Mark Davis ☕ wrote:
Mark
/— Il meglio è l’inimico del bene —/
On Thu, Jul 29, 2010 at 05:57, Philippe Verdy <verd...@wanadoo.fr
<mailto:verd...@wanadoo.fr>> wrote:
"Martin J. Dürst" <due...@it.aoyama.ac.jp
<mailto:due...@it.aoyama.ac.jp>> wrote:
>
> On 2010/07/29 13:33, karl williamson wrote:
> > Asmus Freytag wrote:
> >> On 7/25/2010 6:05 PM, Martin J. Dürst wrote:
>
> >>> Well, there actually is such a script, namely Han. The digits
(一、
> >>> 二、三、四、五、六、七、八、九、〇) are used both as letters
and as
> >>> decimal place-value digits, and they are scattered widely, and of
> >>> course there are is a lot of modern living practice.
>
> >> The situation is worse than you indicate, because the same
characters
> >> are also used as elements in a system that doesn't use
place-value,
> >> but uses special characters to show powers of 10.
>
> No. Sequences of numeric Kanji are also used in names and word-plays,
> and as sequences of individual small numbers.
(1) Existing exception :
There's one example of a digit which has a numeric type = decimal, AND
is encoded in a "scattered" way:
19DA;6618;᧚;New Tai Lue Tham Digit One;Nd;0;L;...;1;1;1;N
The other decimal nine digits for the Tham variant of the New Tai Lue
digits are borrowed from another sequence of decimal digits, starting
at U+19D0 (for digit zero) with the exception of U+19D1 which is
replaced (for digit one). Both sets are assigned in the same
"New_Tai_Lue" script property value.
So the additional stability proposal will not be enforceable.
On the contrary. Were we do want such a policy, the implication would be
either to:
(a) change the type of 19DA from Nd to No (what I think would be the
right thing to do)
(b) grandfather in the character.
This discussion doesn't make sense to me. The original proposal to
encode 19DA says that there is one set of digits in New Tai Lue, but
there is an extra digit '1' (the one that got put at 19DA), used when
the other digit '1' is visually confusable with another character in the
script, which it resembles. That makes it sound like the two are
essentially used as glyph variants of each other, and are
interchangeable as far as the computer recognizing an input number.
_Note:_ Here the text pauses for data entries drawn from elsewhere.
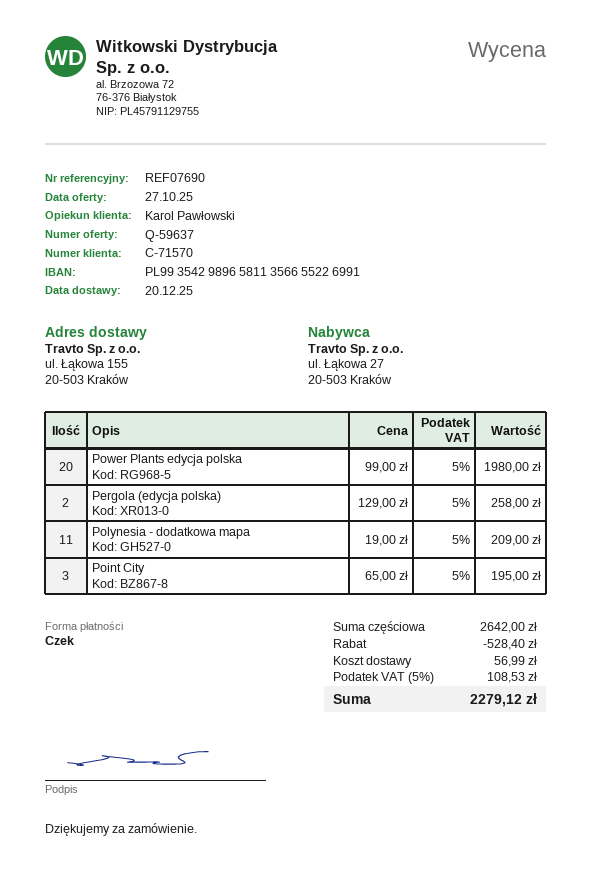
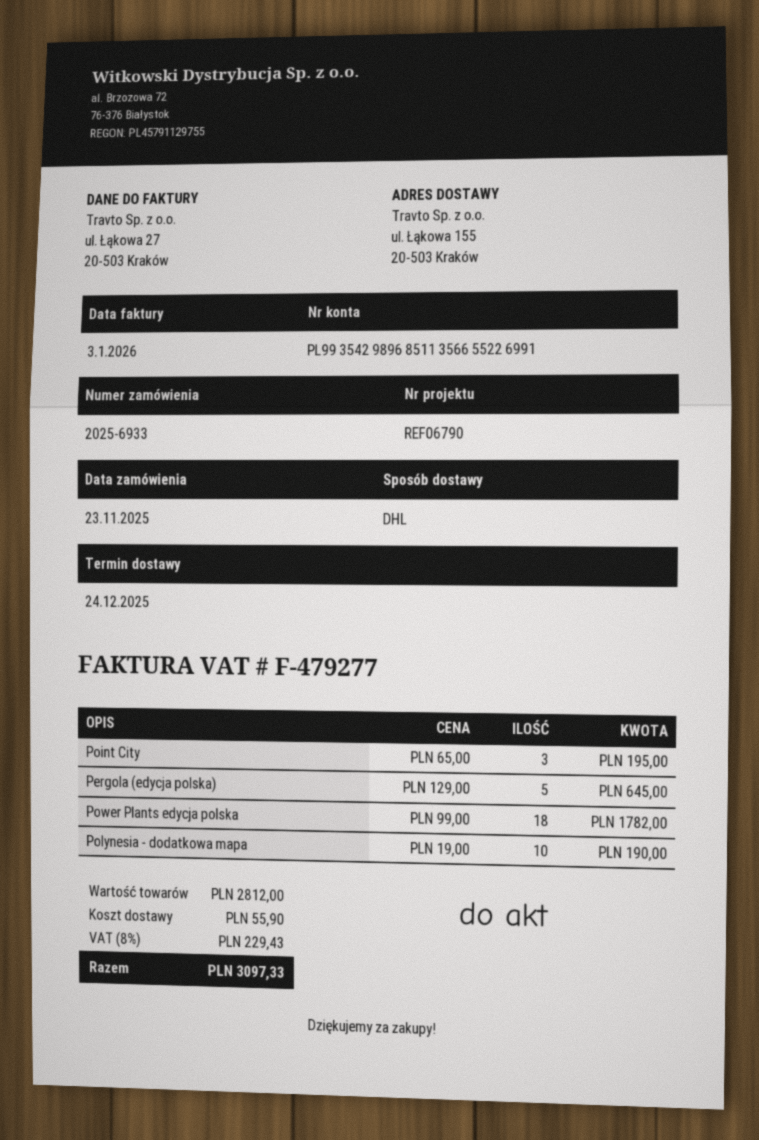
delivery date: 2025-12-20 -> 2025-12-24
reference: REF07690 -> REF06790
bank account: PL99354298965811356655226991 -> PL99354298968511356655226991
Power Plants edycja polska: 20 x 99.00 = 1980.00 -> 18 x 99.00 = 1782.00
Pergola (edycja polska): 2 x 129.00 = 258.00 -> 5 x 129.00 = 645.00
Polynesia - dodatkowa mapa: 11 x 19.00 = 209.00 -> 10 x 19.00 = 190.00
subtotal: 2642.00 -> 2812.00
discount: 528.40 -> none
shipping: 56.99 -> 55.90
tax: 5% = 108.53 -> 8% = 229.43
total: 2279.12 -> 3097.33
Thus, it is appropriate to keep it as Nd, and it isn't scattered,
because it is adjacent to the block of 10 digits. My original proposal
accounted for this case, asking that the slot or two immediately above
the digit '9' be unassigned initially in a new script encoding, just in
case a situation like this one arises again.
One thing that I should have brought up earlier in this discussion is
that, as an implementor, I can deal with existing exceptions. I may not
want to, and may choose not to if my subjective calculation of
benefit/cost indicates it's not worthwhile. Given the existing pattern
of code point assignments, I saw an efficient way to implement things.
And, if future Unicode versions retain this pattern, neither I nor my
successors will have to change our code to move to that new version.
Changing code takes a significant amount of time and effort. Keeping
new versions of Unicode using the same paradigms as previous versions
means that implementations of those new versions will be available
sooner than otherwise, and even that they get adopted at all. I was
unaware of the subtleties in Han and Arabic, but those can be handled as
exceptions, but making new exceptions is really contrary to Unicode's
interests. So it really isn't about current counter examples; there's
nothing much that can be done about them. It's about adopting
guidelines to keep from unnecessarily creating new exceptions.